The stakes are high. This year, a series of small and medium-sized banks in the United States have failed, and the US debt has quickly climbed to more than 33 trillion US dollars, and the United States has fallen into the dilemma of high interest rates, high debt and high risk. According to the International Monetary Fund's most recent forecast, global inflation will only fall back to 6.9% this year, and core inflation may be harder to control. Advanced economies face high inflation and low growth. This conundrum of high and low interest rates requires them to remain high, thereby stifling economic recovery.

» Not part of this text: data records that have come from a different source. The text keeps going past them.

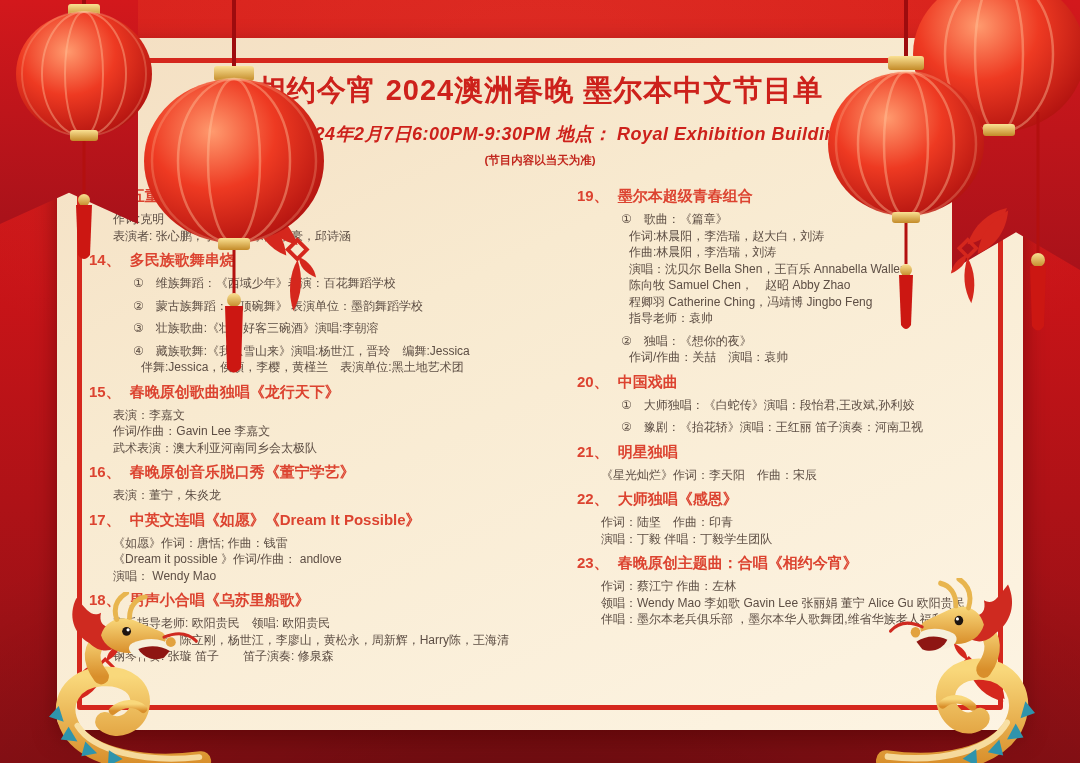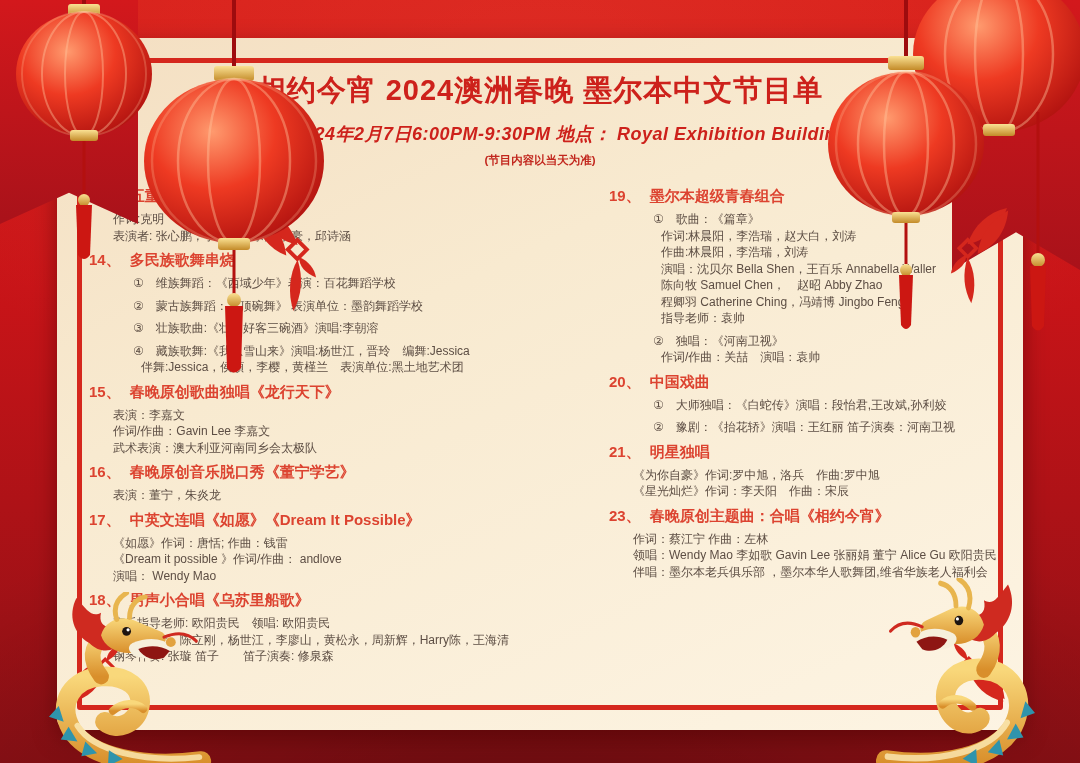"19、 墨尔本超级青春组合" .col-right { left: 552px -> 520px }
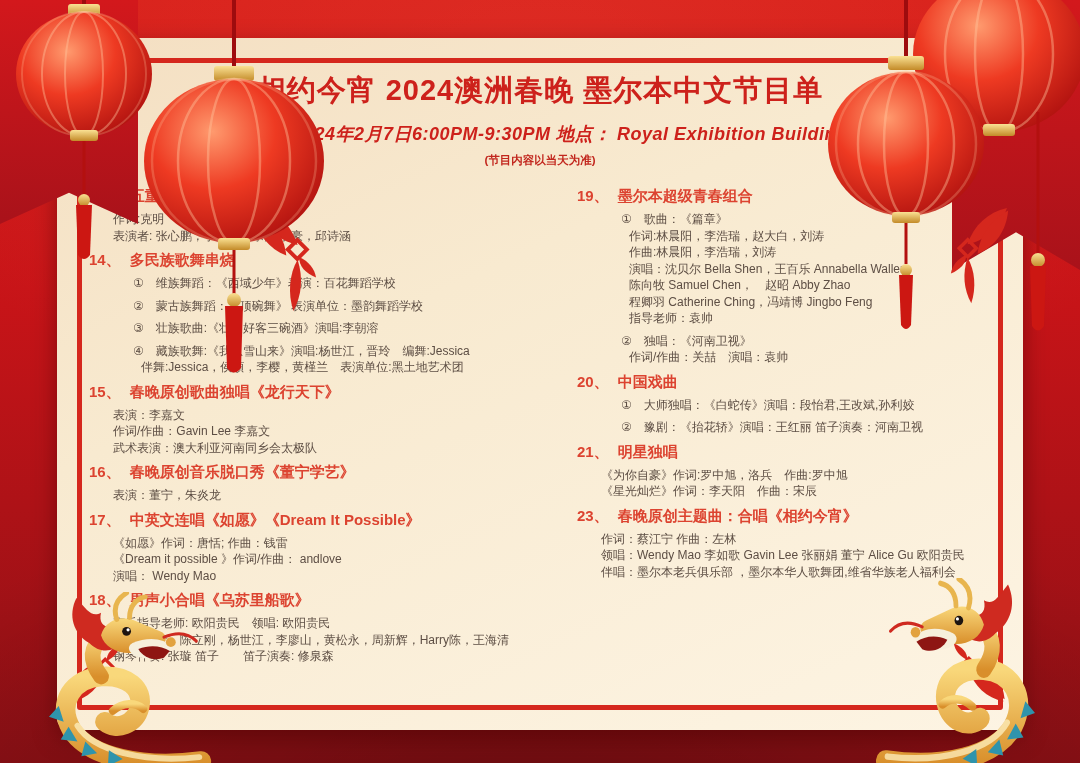"② 独唱：《河南卫视》" div.line { text: 河南卫视 -> 想你的夜 }
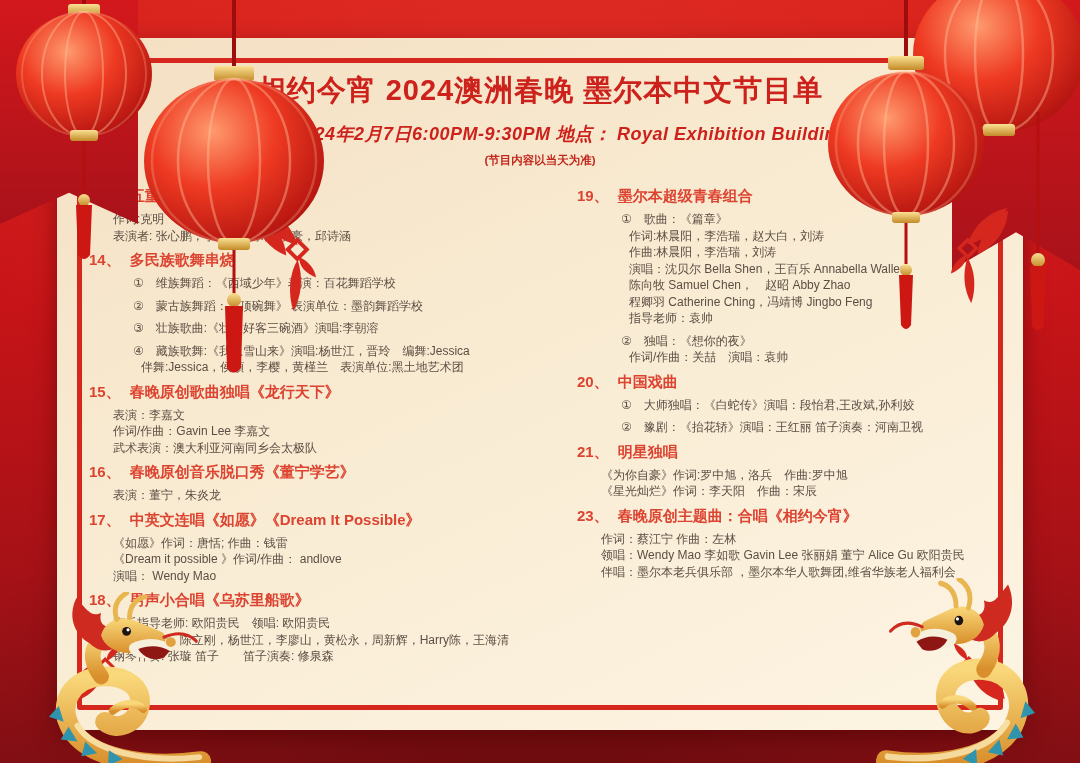"《为你自豪》作词:罗中旭，洛兵 作曲:罗中旭" div.line { html: <div>《为你自豪》作词:罗中旭，洛兵 作曲:罗中旭</div> -> none }
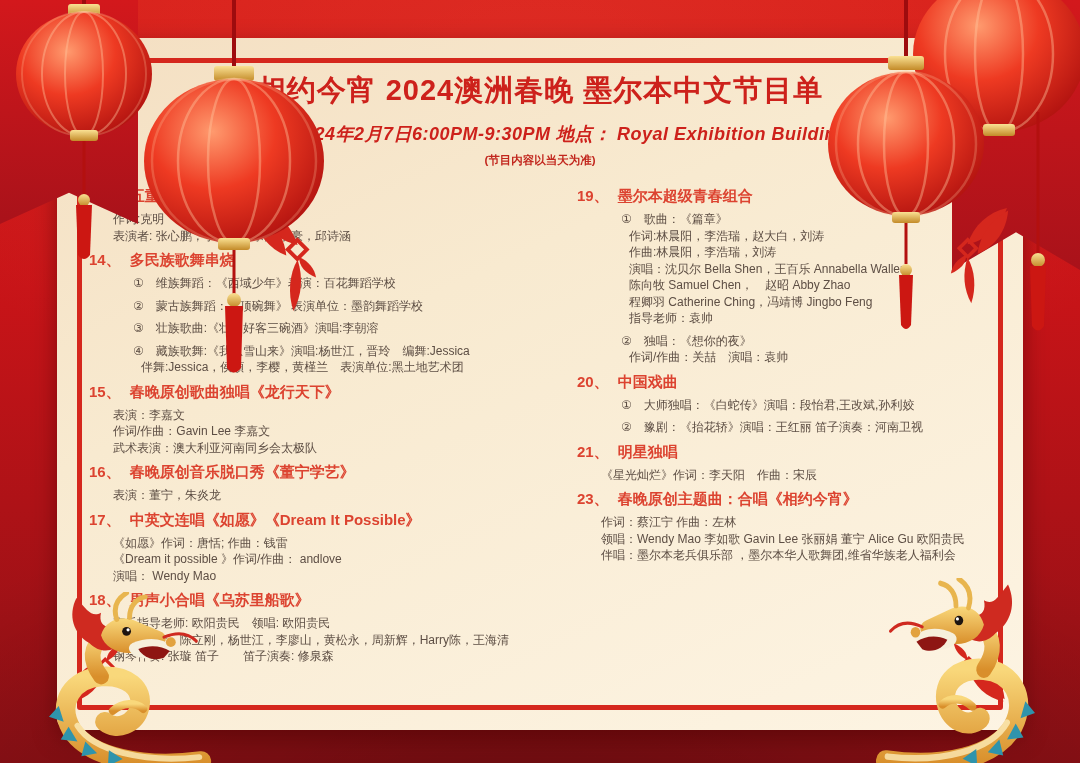"22、 大师独唱《感恩》" div.item { html: none -> <div> <div><span>22、</span><span>大师独唱《感恩》</span></div> <div> <div>作词：陆坚 作曲：印青</div> <div>演唱：丁毅 伴唱：丁毅学生团队</div> </div> </div> }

The latest World Economic Outlook predicts steady growth in Asia's emerging market and developing economies. Liu Ying believes that after the COVID-19 pandemic, the world economic recovery has shown a trend of rising from the south to the north, rising from the east to the west, and the future economic growth potential of emerging markets and developing economies in Asia comes from several aspects:
First, there is ample room for both macro and monetary policies. Inflation in Asian economies, including China's, is largely under control, which gives countries a relatively rich policy toolbox, in contrast to the inability of the United States and Europe to cope with high inflation.
Second, as emerging markets and developing countries mark the 10th anniversary of the Belt and Road Initiative, infrastructure has improved, especially transport infrastructure connectivity among relevant countries has been strengthened, and soft connectivity among countries has been further strengthened with the implementation and entry into force of the Regional Comprehensive Economic Partnership Agreement covering ASEAN, China, Japan, South Korea and Australia and New Zealand. Tariff and non-tariff barriers have been reduced to varying degrees, and intra-industry trade and inter-industry trade have been strengthened, which has expanded the room for rapid economic development of various countries.